One last time, I thumbed through 10 or 12 pages, still going backward in time. What my eyes saw next was a shock to my system. I had met Yves Dubreuil for the first time the day of my attempted suicide at the Eiffel Tower. The date was unforgettable because it was so painful, charged with anxiety and shame: June 27.
The paragraph before my eyes was dated June 11.
I
WAS STILL
transfixed, the notebook in my hand, when I heard a slight creaking behind me. I turned around and, overcome with fright, saw the door handle move. Leaving the notebook on the desk, I slipped behind the thick curtains, afraid that this had all been a waste of time, that my presence here was already known.
Despite its thickness, the drapery material was loosely woven, so I could see through it, which made me afraid that I could be seen.

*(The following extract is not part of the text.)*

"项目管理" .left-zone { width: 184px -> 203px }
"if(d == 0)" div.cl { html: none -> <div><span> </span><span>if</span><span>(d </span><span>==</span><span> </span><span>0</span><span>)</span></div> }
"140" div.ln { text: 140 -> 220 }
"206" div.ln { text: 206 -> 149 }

The door opened partway and a face looked in, peering into the darkness. It was the young woman. My heart was in my mouth. What she saw must have corresponded to what she expected, because she opened the door wide and came in, quite naked, her bare feet sinking into the thick carpet.
She came straight toward me, and I held my breath. She stopped in front of the desk, and I started breathing again, half-relieved, half-disappointed. Her eyes were searching the darkness, looking for something. I was less than a yard away. She leaned over the desk, her breasts rippling delightfully, and reached out toward the notebook. Her perfume enveloped me in its sensuality, making me melt with desire. I only had to reach out to caress her skin, to lean forward to place my lips on it.

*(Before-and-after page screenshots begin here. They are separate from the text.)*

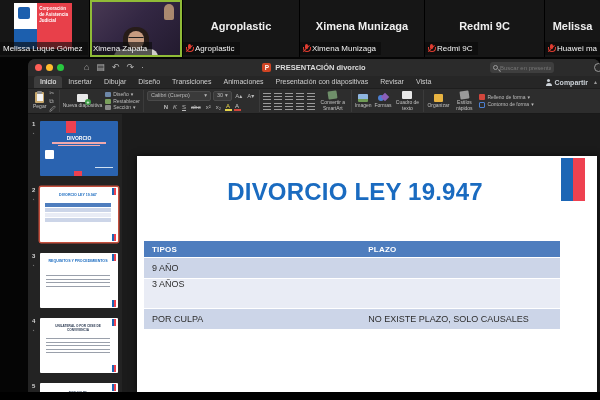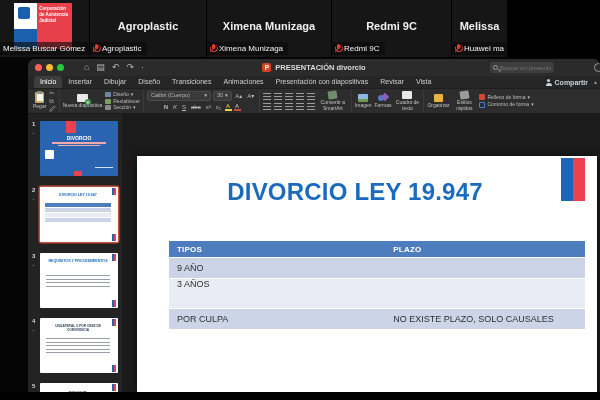"Melissa Buscar Gómez" span { text: Buscar -> Luque }
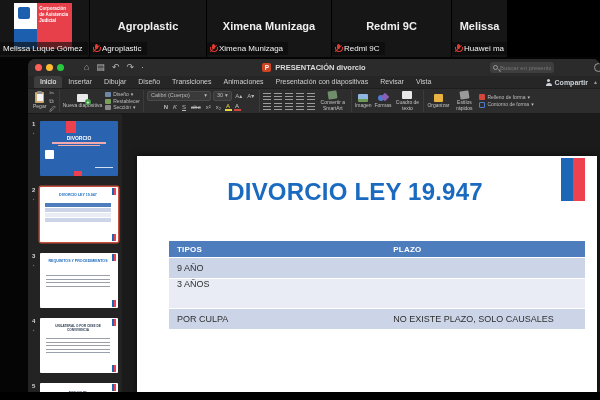"Ximena Zapata" div.tile { html: none -> <div> <div></div> <div> <div></div> <div></div> <div></div> <div></div> </div> <div> <span>Ximena Zapata</span> </div> </div> }
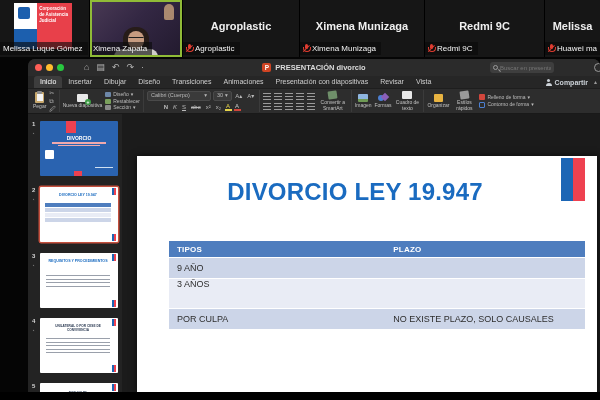"TIPOS" .stable { left: 32px -> 7px }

She pushed the notebook aside and leaned over farther toward a rectangular box. She opened it and took out an enormous cigar. She left the box open and, to my great regret, went straight back toward the door, her delicate fingers closed around the cigar she was taking back to the master of the house.
I waited 20 seconds before moving. 10:29
P.M.
Suppose Dubreuil had taken advantage of the young woman’s absence to go and free his hound? What should I do? Try my luck, or hide in the house all night and leave when the dog was tied up early next morning?

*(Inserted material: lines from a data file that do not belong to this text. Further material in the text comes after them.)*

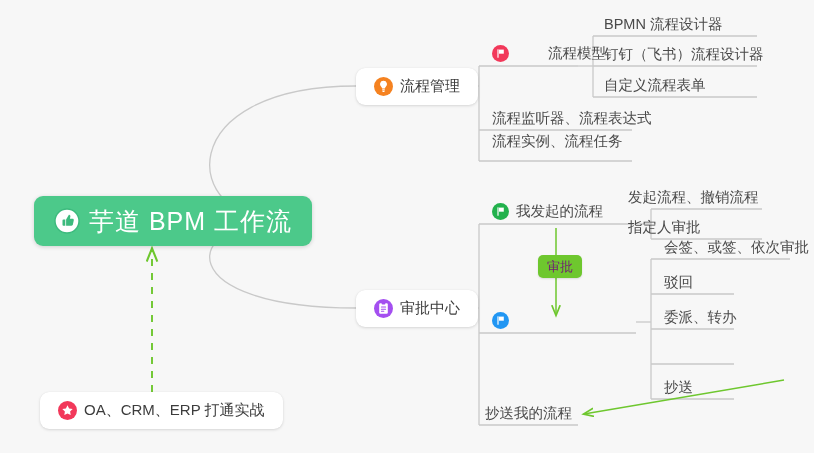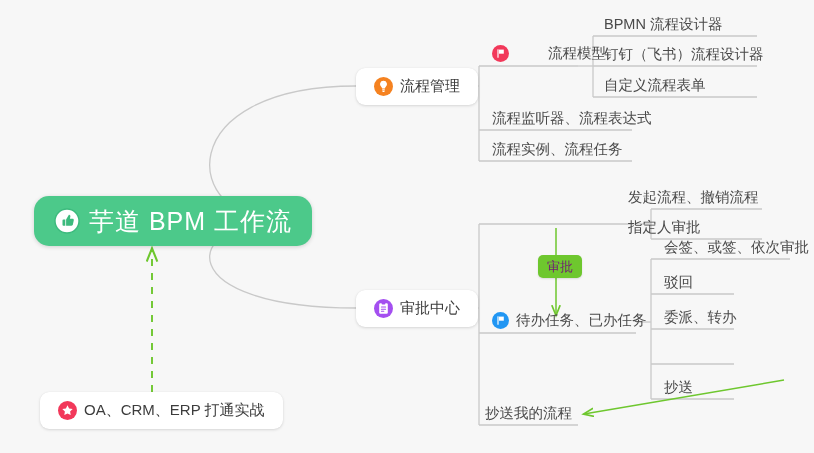"流程实例、流程任务" div.node { top: 138px -> 130px }
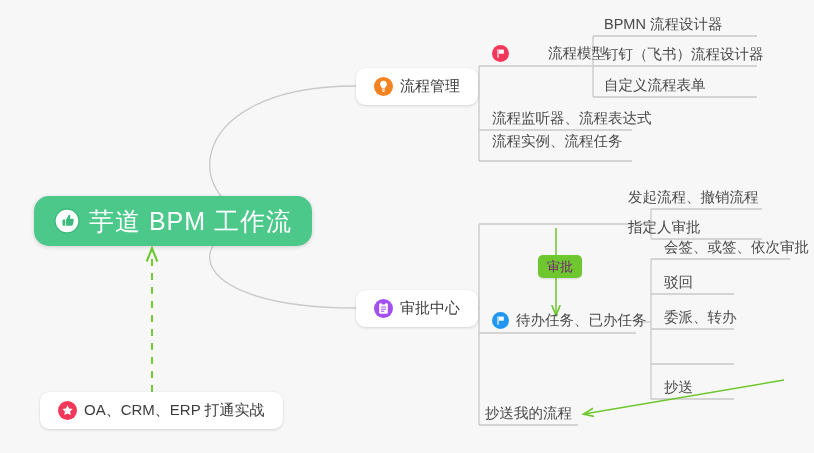"芋道 BPM 工作流" .root { border-radius: 15px -> 9px }
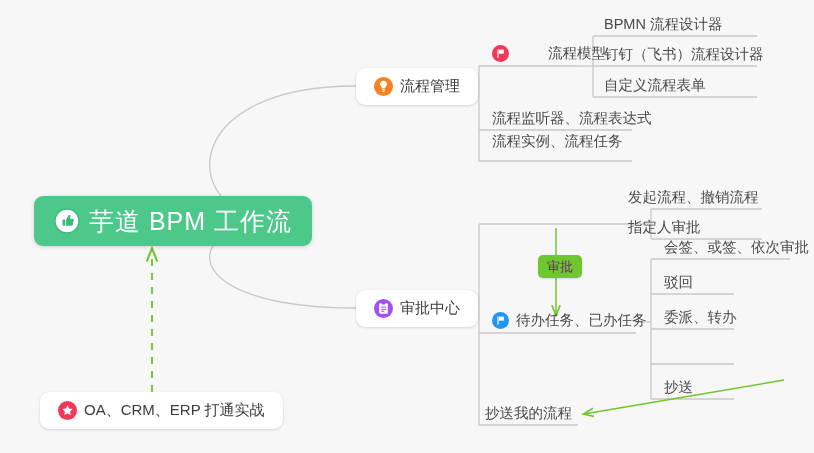"我发起的流程" div.node { html: none -> <div> <span> <svg> <circle></circle> <rect></rect> <path></path> </svg> </span> <span>我发起的流程</span> </div> }
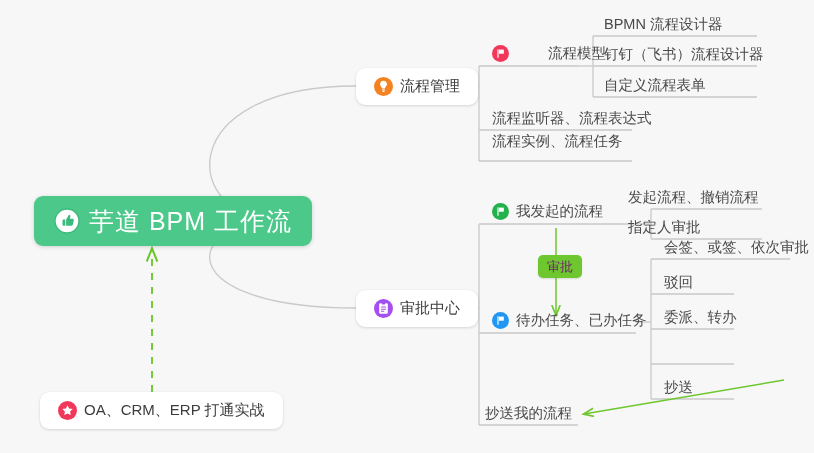"待办任务、已办任务" span.lbl { html: <span>待办任务、已办任务</span> -> none }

The music started again. I felt a wave of relief. No time to lose. I would leave directly by the window. I opened it and hauled myself out. The air outside was cool compared with the stuffy air in the office. I was only on the first floor, but the height of the ceiling was such that I found myself balanced on a narrow ledge more than 12 feet above the ground. I inched forward, arms outstretched, trying to push out of my mind the painful memory that was surfacing. I made my way to the corner of the building, where I slid down the drainpipe. I charged back around the outside edge of the garden. When I arrived in sight of the kennels, I gave a sigh of relief: Stalin was still tied up, gnawing away at his bone. He saw me come out of the shrubbery and stood up at once, his ears pricked. I called him gently by name, trying to defuse his aggressiveness before he alarmed the whole neighborhood. He couldn’t help but growl nastily, his jowls aquiver, showing his threatening fangs before sitting back down with his bone. He never took his eyes off me. Ungrateful creature.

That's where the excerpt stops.